Monday, October 13, 2014

Mad-Hatters, Ebola, and Indie Publishing


Hello, Lords of the Earth, their luxury and ease.
(Name the references and I'll love you forever and a day.)

I am generally hectically, marvelously, horrendously, good-griefishly busy with putting together the Anon, Sir, Anon release party. Thank heavens I only have three interviews and four guest posts left to write. I am in a rush solely because wedding preparations are buffetting the family and I need all publicity work for the Fifth of November utterly finished by next week....including finishing up editing my proof and applying the edits and uploading the new file and... indie-pubbing isn't for the faint of heart. But it's a load of fun, too. It's like self-inflicted torture that you really don't mind, deep deep down.
In my spare moments, I have been taking a creative break in Inktober. Essentially, you draw something with an ink pen in every day in the month of October. I joined late but I've been enjoying it. Technically, you are allowed to draw in pencil first and trace over it in ink, but I have sworn all the way and go with it if it isn't horribly muddled.

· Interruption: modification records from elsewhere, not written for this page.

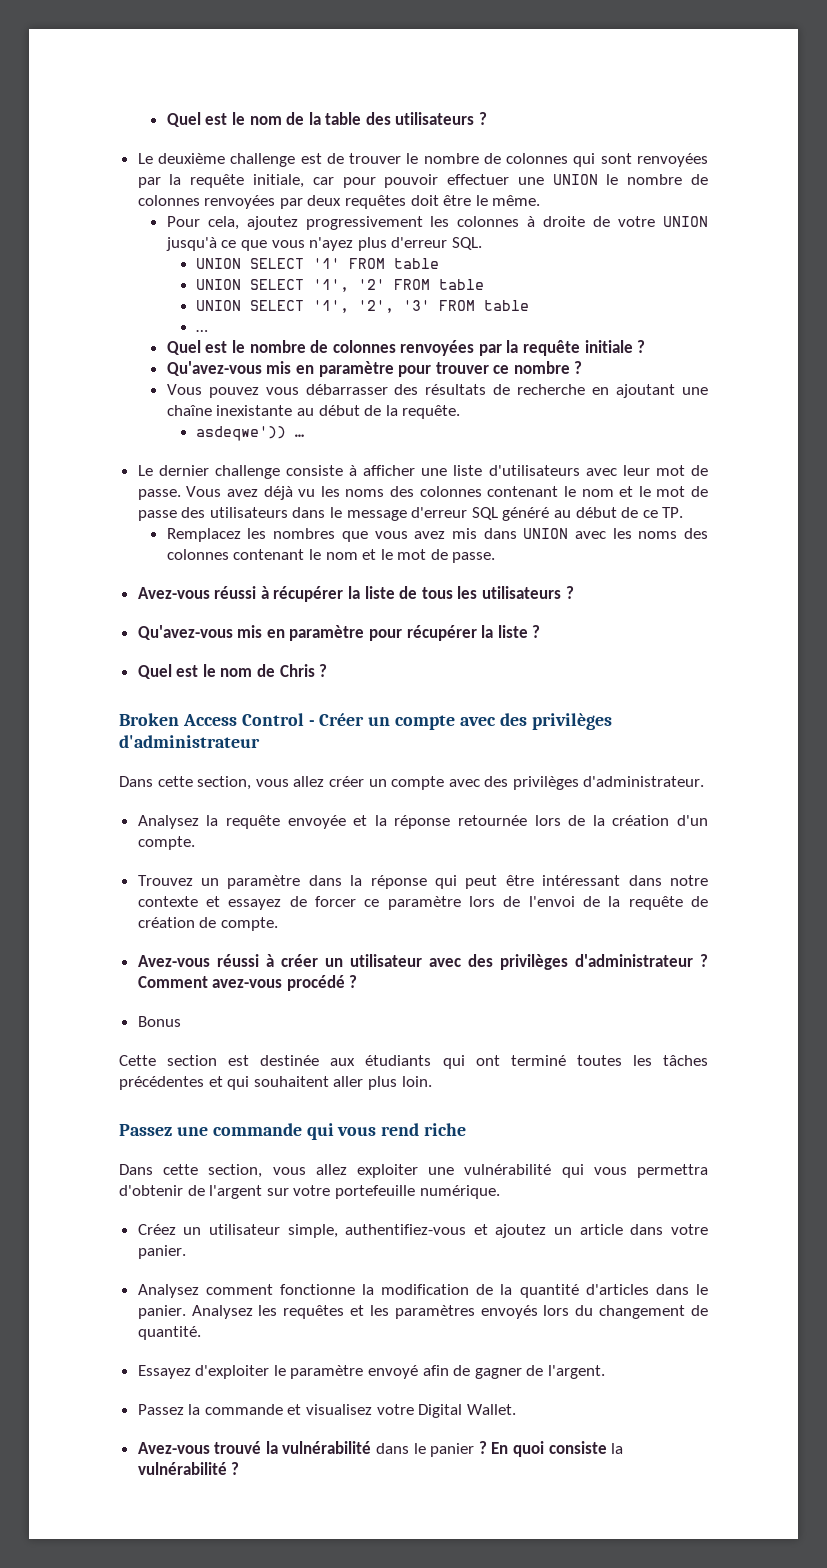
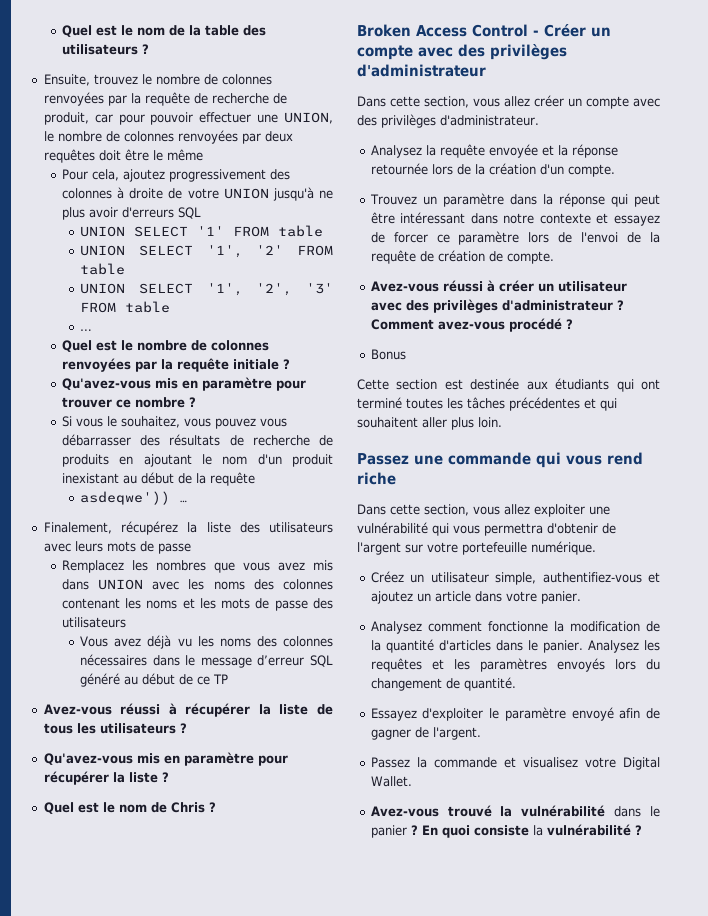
- Le deuxième challenge est de trouver le nombre de colonnes qui sont renvoyées par la requête initiale, car pour pouvoir effectuer une UNION le nombre de colonnes renvoyées par deux requêtes doit être le même.
+ Ensuite, trouvez le nombre de colonnes renvoyées par la requête de recherche de produit, car pour pouvoir effectuer une UNION, le nombre de colonnes renvoyées par deux requêtes doit être le même
- Pour cela, ajoutez progressivement les colonnes à droite de votre UNION jusqu'à ce que vous n'ayez plus d'erreur SQL.
+ Pour cela, ajoutez progressivement des colonnes à droite de votre UNION jusqu'à ne plus avoir d'erreurs SQL
- Vous pouvez vous débarrasser des résultats de recherche en ajoutant une chaîne inexistante au début de la requête.
+ Si vous le souhaitez, vous pouvez vous débarrasser des résultats de recherche de produits en ajoutant le nom d'un produit inexistant au début de la requête
- Le dernier challenge consiste à afficher une liste d'utilisateurs avec leur mot de passe. Vous avez déjà vu les noms des colonnes contenant le nom et le mot de passe des utilisateurs dans le message d'erreur SQL généré au début de ce TP.
+ Finalement, récupérez la liste des utilisateurs avec leurs mots de passe
- Remplacez les nombres que vous avez mis dans UNION avec les noms des colonnes contenant le nom et le mot de passe.
+ Remplacez les nombres que vous avez mis dans UNION avec les noms des colonnes contenant les noms et les mots de passe des utilisateurs
+ Vous avez déjà vu les noms des colonnes nécessaires dans le message d’erreur SQL généré au début de ce TP

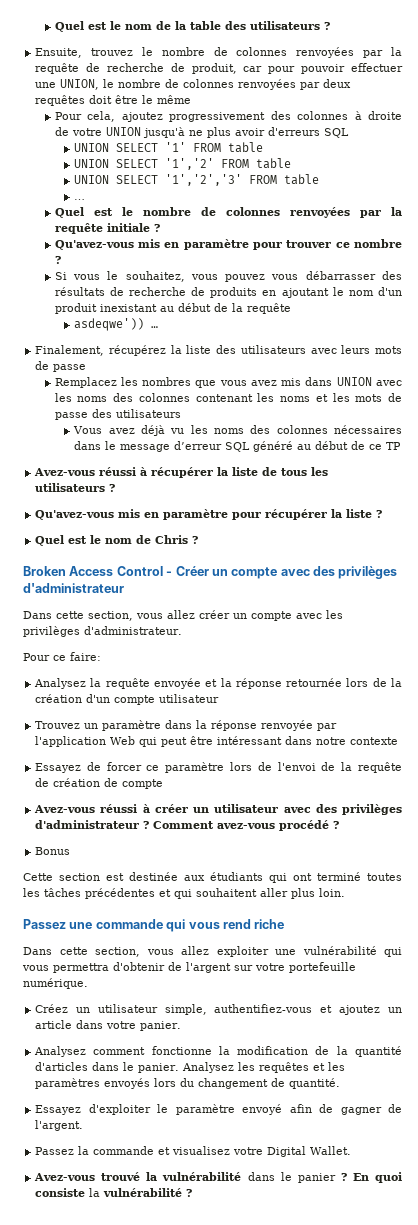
- UNION SELECT '1', '2' FROM table
- UNION SELECT '1', '2', '3' FROM table
+ UNION SELECT '1','2' FROM table
+ UNION SELECT '1','2','3' FROM table
- Dans cette section, vous allez créer un compte avec des privilèges d'administrateur.
+ Dans cette section, vous allez créer un compte avec les privilèges d'administrateur.
+ Pour ce faire:
- Analysez la requête envoyée et la réponse retournée lors de la création d'un compte.
+ Analysez la requête envoyée et la réponse retournée lors de la création d'un compte utilisateur
- Trouvez un paramètre dans la réponse qui peut être intéressant dans notre contexte et essayez de forcer ce paramètre lors de l'envoi de la requête de création de compte.
+ Trouvez un paramètre dans la réponse renvoyée par l'application Web qui peut être intéressant dans notre contexte
+ Essayez de forcer ce paramètre lors de l'envoi de la requête de création de compte

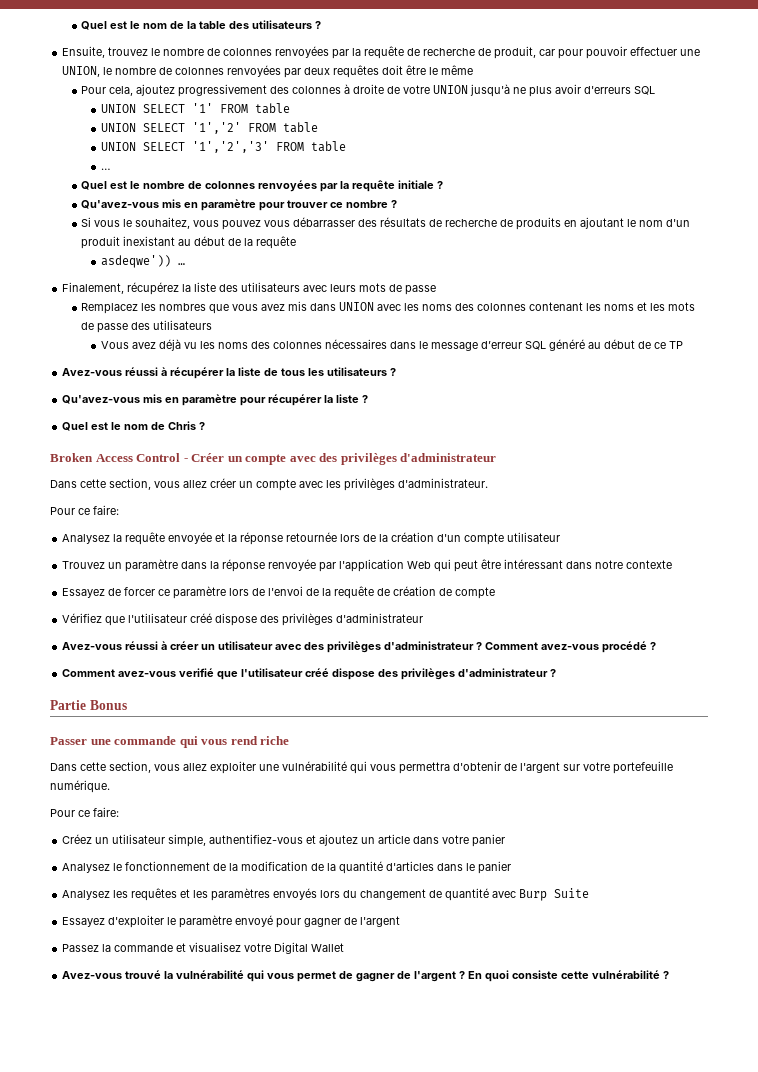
+ Vérifiez que l'utilisateur créé dispose des privilèges d'administrateur
- Bonus
- Cette section est destinée aux étudiants qui ont terminé toutes les tâches précédentes et qui souhaitent aller plus loin.
- Passez une commande qui vous rend riche
+ Comment avez-vous verifié que l'utilisateur créé dispose des privilèges d'administrateur ?
+ Partie Bonus
+ Passer une commande qui vous rend riche
  Dans cette section, vous allez exploiter une vulnérabilité qui vous permettra d'obtenir de l'argent sur votre portefeuille numérique.
+ Pour ce faire:
- Créez un utilisateur simple, authentifiez-vous et ajoutez un article dans votre panier.
- Analysez comment fonctionne la modification de la quantité d'articles dans le panier. Analysez les requêtes et les paramètres envoyés lors du changement de quantité.
+ Créez un utilisateur simple, authentifiez-vous et ajoutez un article dans votre panier
+ Analysez le fonctionnement de la modification de la quantité d'articles dans le panier
+ Analysez les requêtes et les paramètres envoyés lors du changement de quantité avec Burp Suite
- Essayez d'exploiter le paramètre envoyé afin de gagner de l'argent.
+ Essayez d'exploiter le paramètre envoyé pour gagner de l'argent
- Passez la commande et visualisez votre Digital Wallet.
+ Passez la commande et visualisez votre Digital Wallet
- Avez-vous trouvé la vulnérabilité dans le panier ?
+ Avez-vous trouvé la vulnérabilité qui vous permet de gagner de l'argent ?
- En quoi consiste la vulnérabilité ?
+ En quoi consiste cette vulnérabilité ?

Thus, the outcome isn't my finest work...but it's less than shabby. I think it is a wonderful creative exercise to have to fly with something--no editing allowed. In the spare moments leftover from the spare moments, I have dabbled a bit with Scotch'd the Snakes and managed to finish reading Have His Carcase. Now let's see if I can finish The Book Thief, which should be retitled: The Book That Never Ends Part Two (Les Miserables being the first volume.) It's not that it isn't good--it's fabulously well-written if a little rich, but it's just so stinkin' long. My fault, I believe, is that I watched the movie first so I feel rather like a balloon whose air was let go. Rather flabby and let-down. There is no suspense in it for me.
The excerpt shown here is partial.